The Biden administration, amid criticism it was slow to act on the monkeypox outbreak and still not meeting the demand for vaccines as the number of cases continues to grow, has announced a shift in guidance for implementation of the shot in an effort to enhance availability.

As the estimated number of monkeypox cases in the United States reaches 8,900, top health officials announced the new move on Tuesday as part of a decision by Secretary of Health & Human Services Xavier Becerra to issue a determination under Section 564 of the Federal Food, Drug and Cosmetic Act to justify emergency use authorization of vaccines. The announcement follows up on the Biden administration’s announcement last week declaring the monkeypox outbreak a public health emergency.

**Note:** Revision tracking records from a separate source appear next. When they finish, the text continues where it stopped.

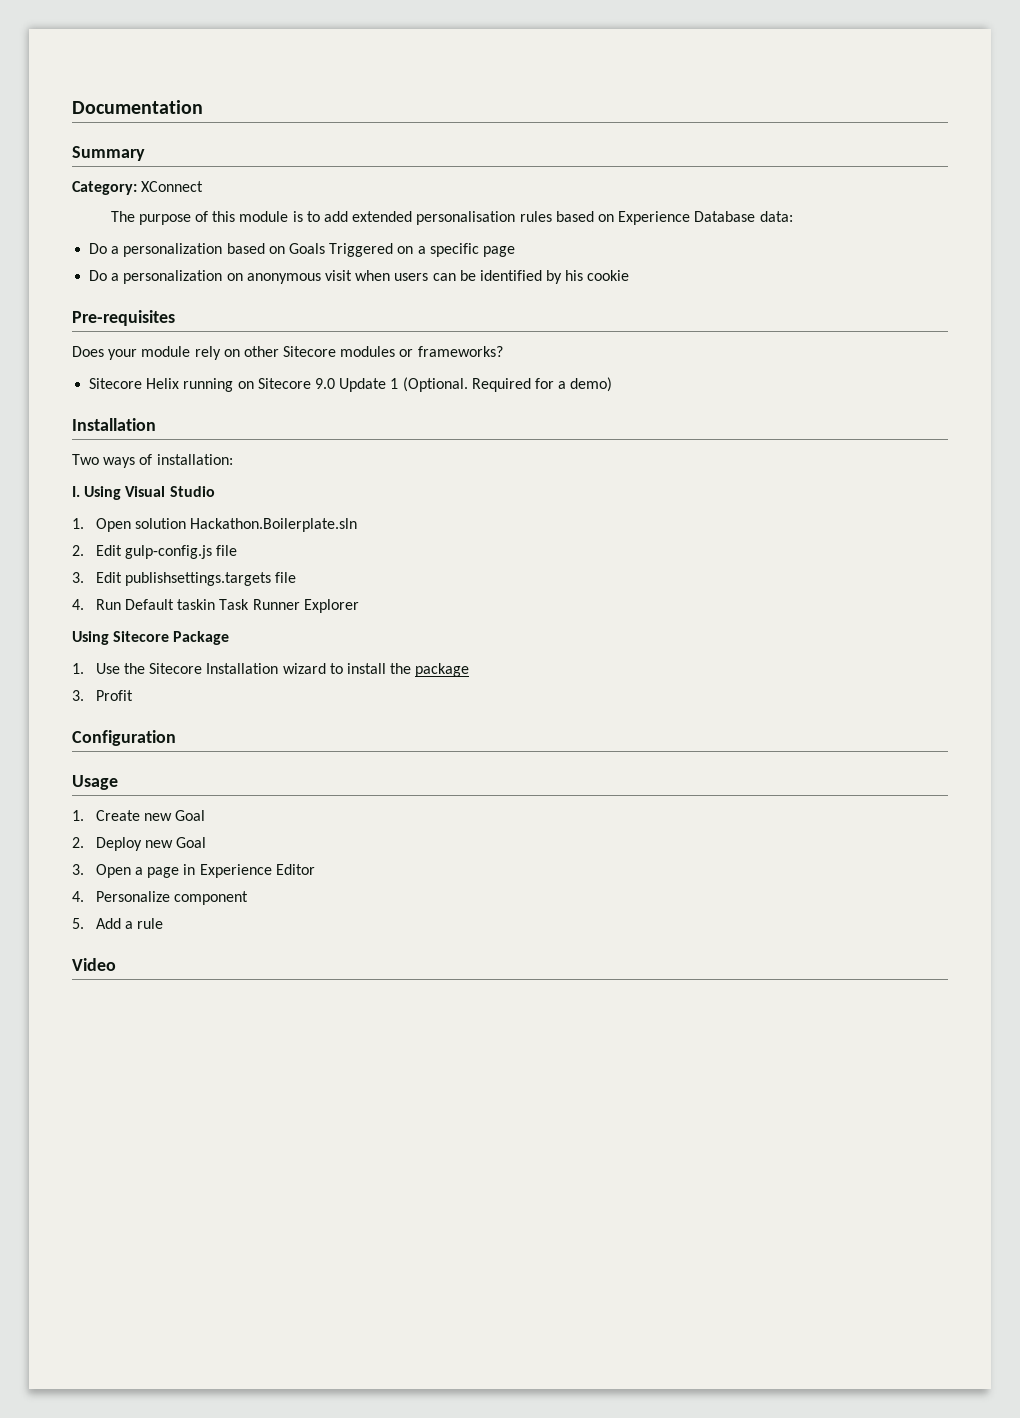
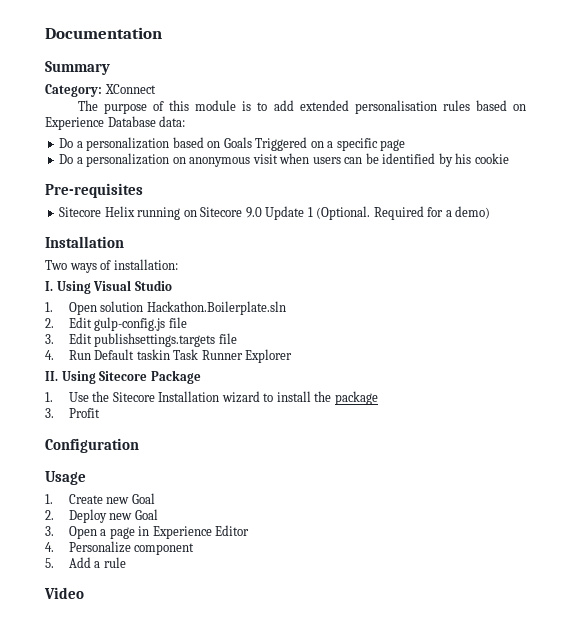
- Does your module rely on other Sitecore modules or frameworks?
- Using Sitecore Package
+ II. Using Sitecore Package

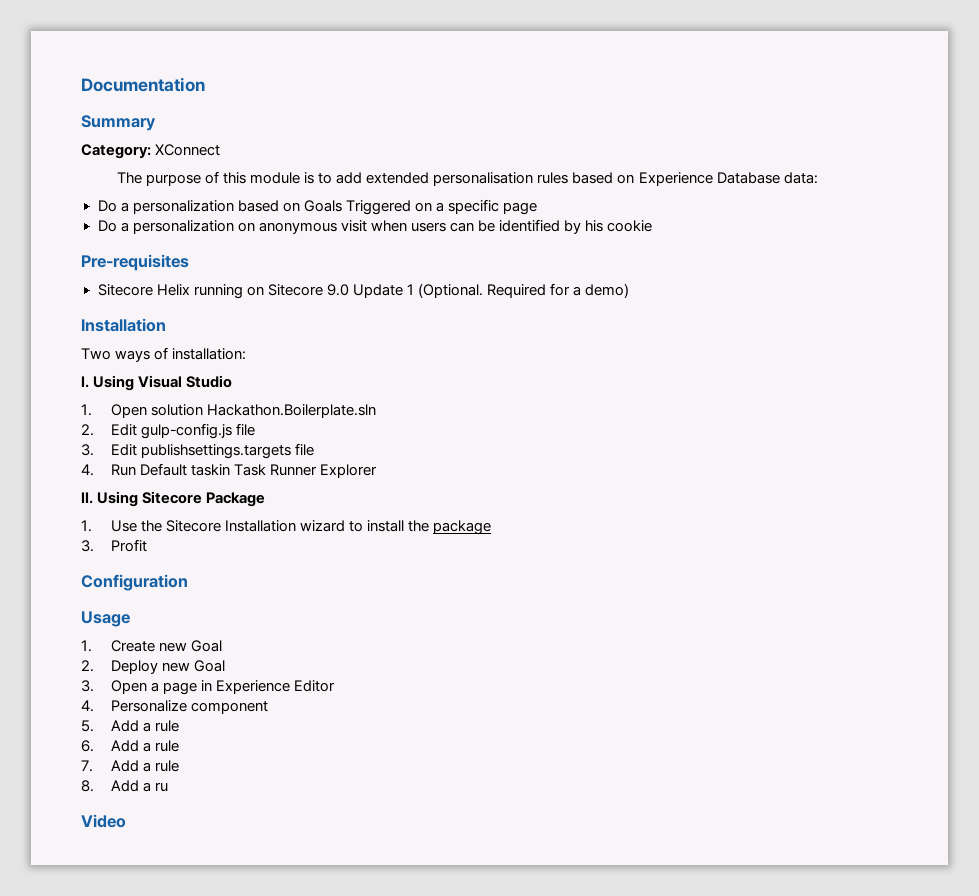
+ 6. Add a rule
+ 7. Add a rule
+ 8. Add a ru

Becerra said in a conference call with reporters the 564 determination and change in approach to vaccines would “boost and strengthen” the Biden administration’s response to monkeypox, which has overwhelmingly affected gay and bisexual men, and “safely accelerates and multiplies our supply of effective vaccines by up to fivefold.”

“Today’s action also reaffirms HHS and this administration’s commitment to using all available resources and capabilities to end the monkeypox outbreak and provide the best possible care to those suffering from the virus,” Becerra added.

The new vaccine approach, which may may be considered minor to non-medical observers, would change injections of the JYNNEOS vaccine from the subcutaneous route (delivery of the vaccine under the fat layer underneath the skin) to the intradermal route (delivery of the vaccine into the layer of skin just underneath the top layer). In theory, that would allow for greater accessibility of monkeypox vaccines as it increases the number of doses from each vial of vaccine.

The change was made amid criticism the Biden administration failed to meet the demand for vaccines during the outbreak and geographic inequity as certain metropolitan areas of the country have more access to vaccines than other places.

As The New York Times reported last week, the Biden administration has faced criticism for not moving quickly enough in acquiring and distributing vaccines, including bulk stocks already owned by the U.S. government manufactured in Denmark by Bavaria Nordic now being given to other clients.

“The government is now distributing about 1.1 million doses, less than a third of the 3.5 million that health officials now estimate are needed to fight the outbreak,” the Times reported. “It does not expect the next delivery, of half a million doses, until October. Most of the other 5.5 million doses the United States has ordered are not scheduled to be delivered until next year, according to the federal health agency.”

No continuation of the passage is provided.